⟨

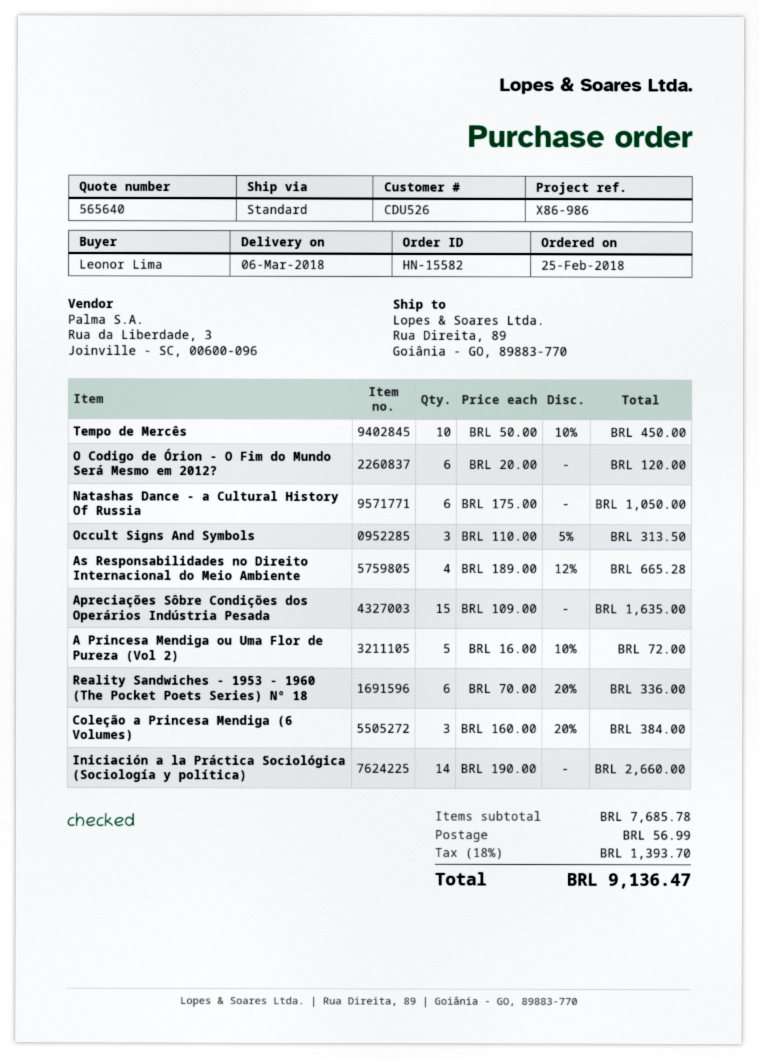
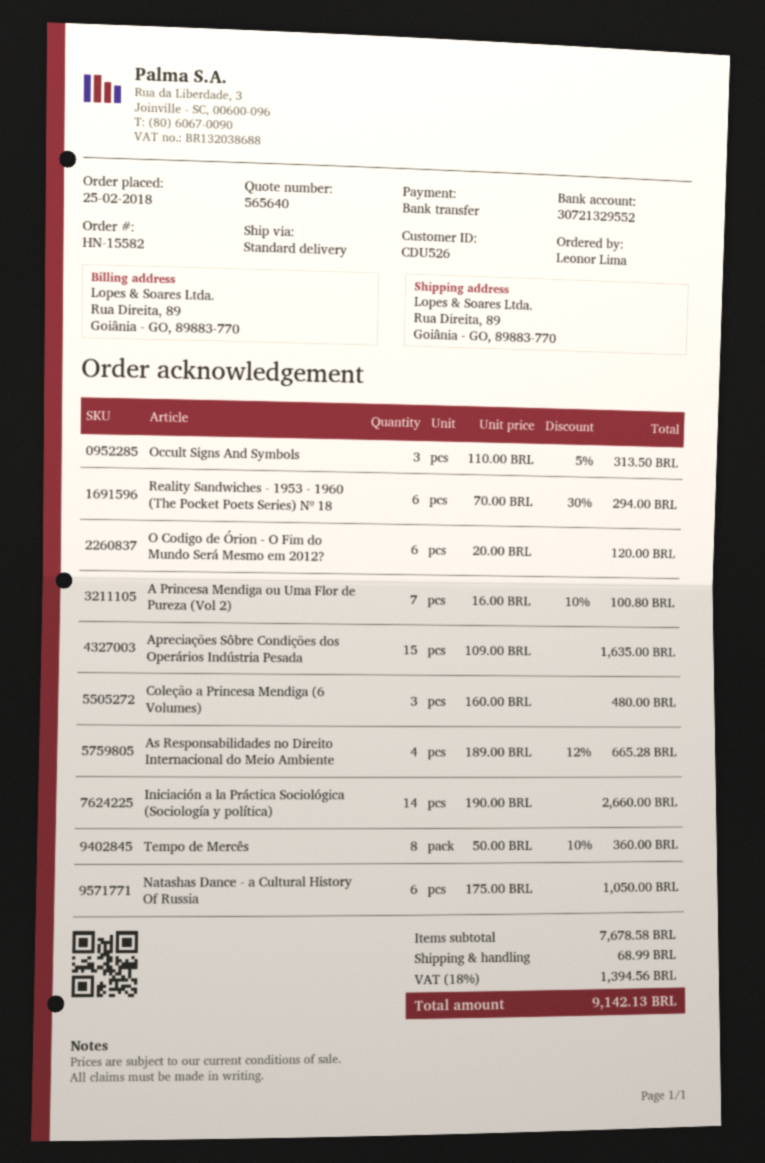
Tempo de Mercês: 10 x 50.00 - 10% = 450.00 -> 8 x 50.00 - 10% = 360.00
A Princesa Mendiga ou Uma Flor de Pureza (Vol 2): 5 x 16.00 - 10% = 72.00 -> 7 x 16.00 - 10% = 100.80
Reality Sandwiches - 1953 - 1960 (The Pocket Poets Series) Nº 18: 6 x 70.00 - 20% = 336.00 -> 6 x 70.00 - 30% = 294.00
Coleção a Princesa Mendiga (6 Volumes): 3 x 160.00 - 20% = 384.00 -> 3 x 160.00 = 480.00
subtotal: 7685.78 -> 7678.58
shipping: 56.99 -> 68.99
tax: 18% = 1393.70 -> 18% = 1394.56
total: 9136.47 -> 9142.13

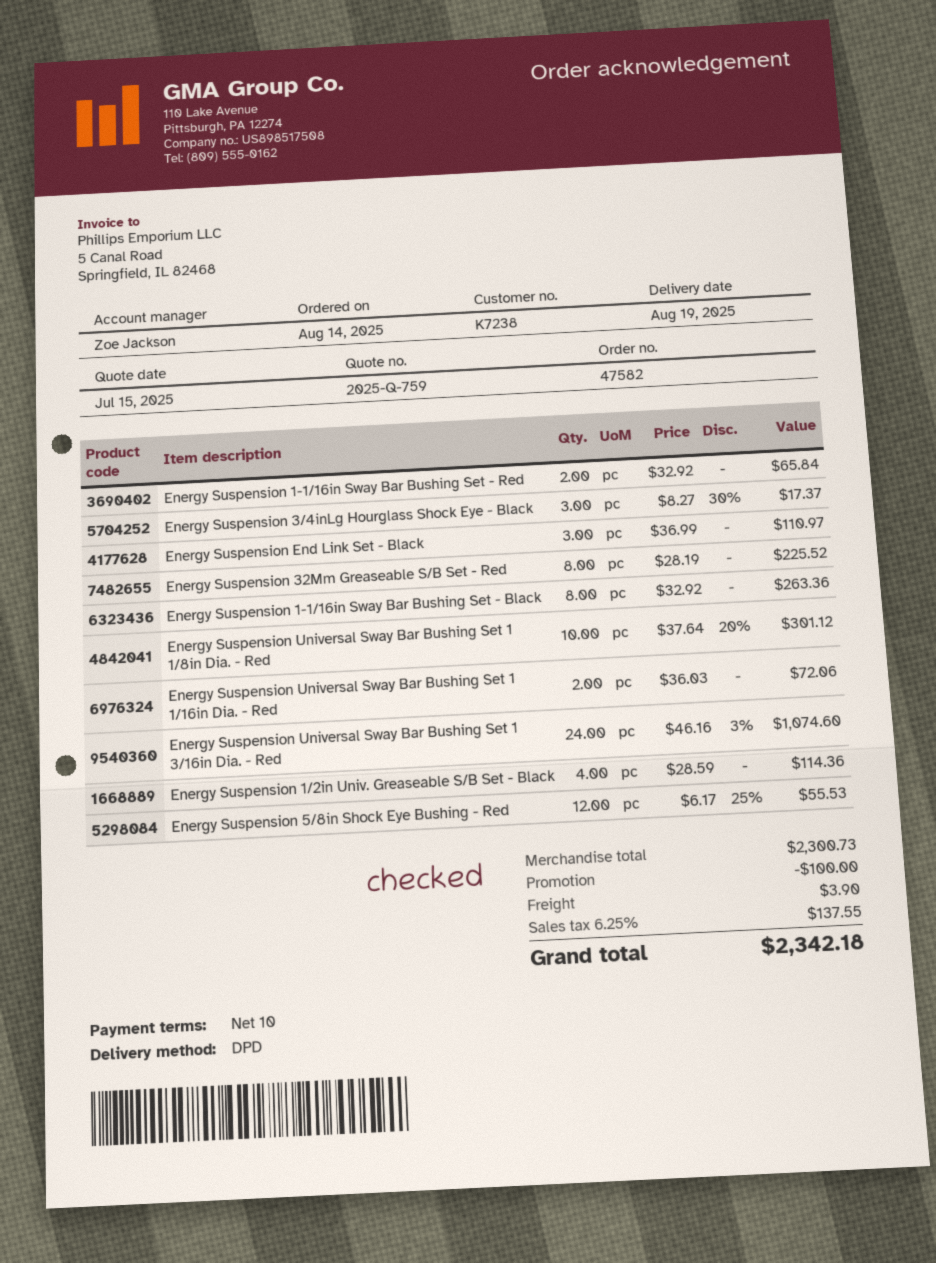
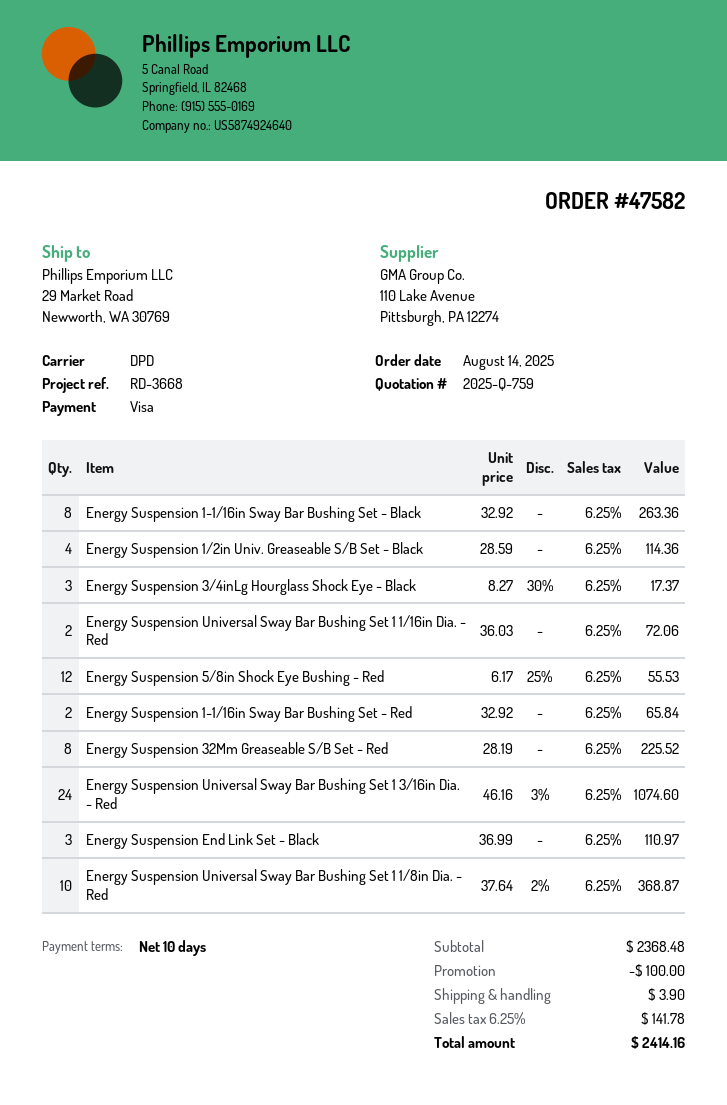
Energy Suspension Universal Sway Bar Bushing Set 1 1/8in Dia. - Red: 10 x 37.64 - 20% = 301.12 -> 10 x 37.64 - 2% = 368.87
subtotal: 2300.73 -> 2368.48
tax: 6.25% = 137.55 -> 6.25% = 141.78
total: 2342.18 -> 2414.16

⟩

**Your assignment:**
Please transcribe the entries precisely and omit any images they hold.

**Exercise solution:**
Tempo de Mercês: 10 x 50.00 - 10% = 450.00 -> 8 x 50.00 - 10% = 360.00
A Princesa Mendiga ou Uma Flor de Pureza (Vol 2): 5 x 16.00 - 10% = 72.00 -> 7 x 16.00 - 10% = 100.80
Reality Sandwiches - 1953 - 1960 (The Pocket Poets Series) Nº 18: 6 x 70.00 - 20% = 336.00 -> 6 x 70.00 - 30% = 294.00
Coleção a Princesa Mendiga (6 Volumes): 3 x 160.00 - 20% = 384.00 -> 3 x 160.00 = 480.00
subtotal: 7685.78 -> 7678.58
shipping: 56.99 -> 68.99
tax: 18% = 1393.70 -> 18% = 1394.56
total: 9136.47 -> 9142.13

Energy Suspension Universal Sway Bar Bushing Set 1 1/8in Dia. - Red: 10 x 37.64 - 20% = 301.12 -> 10 x 37.64 - 2% = 368.87
subtotal: 2300.73 -> 2368.48
tax: 6.25% = 137.55 -> 6.25% = 141.78
total: 2342.18 -> 2414.16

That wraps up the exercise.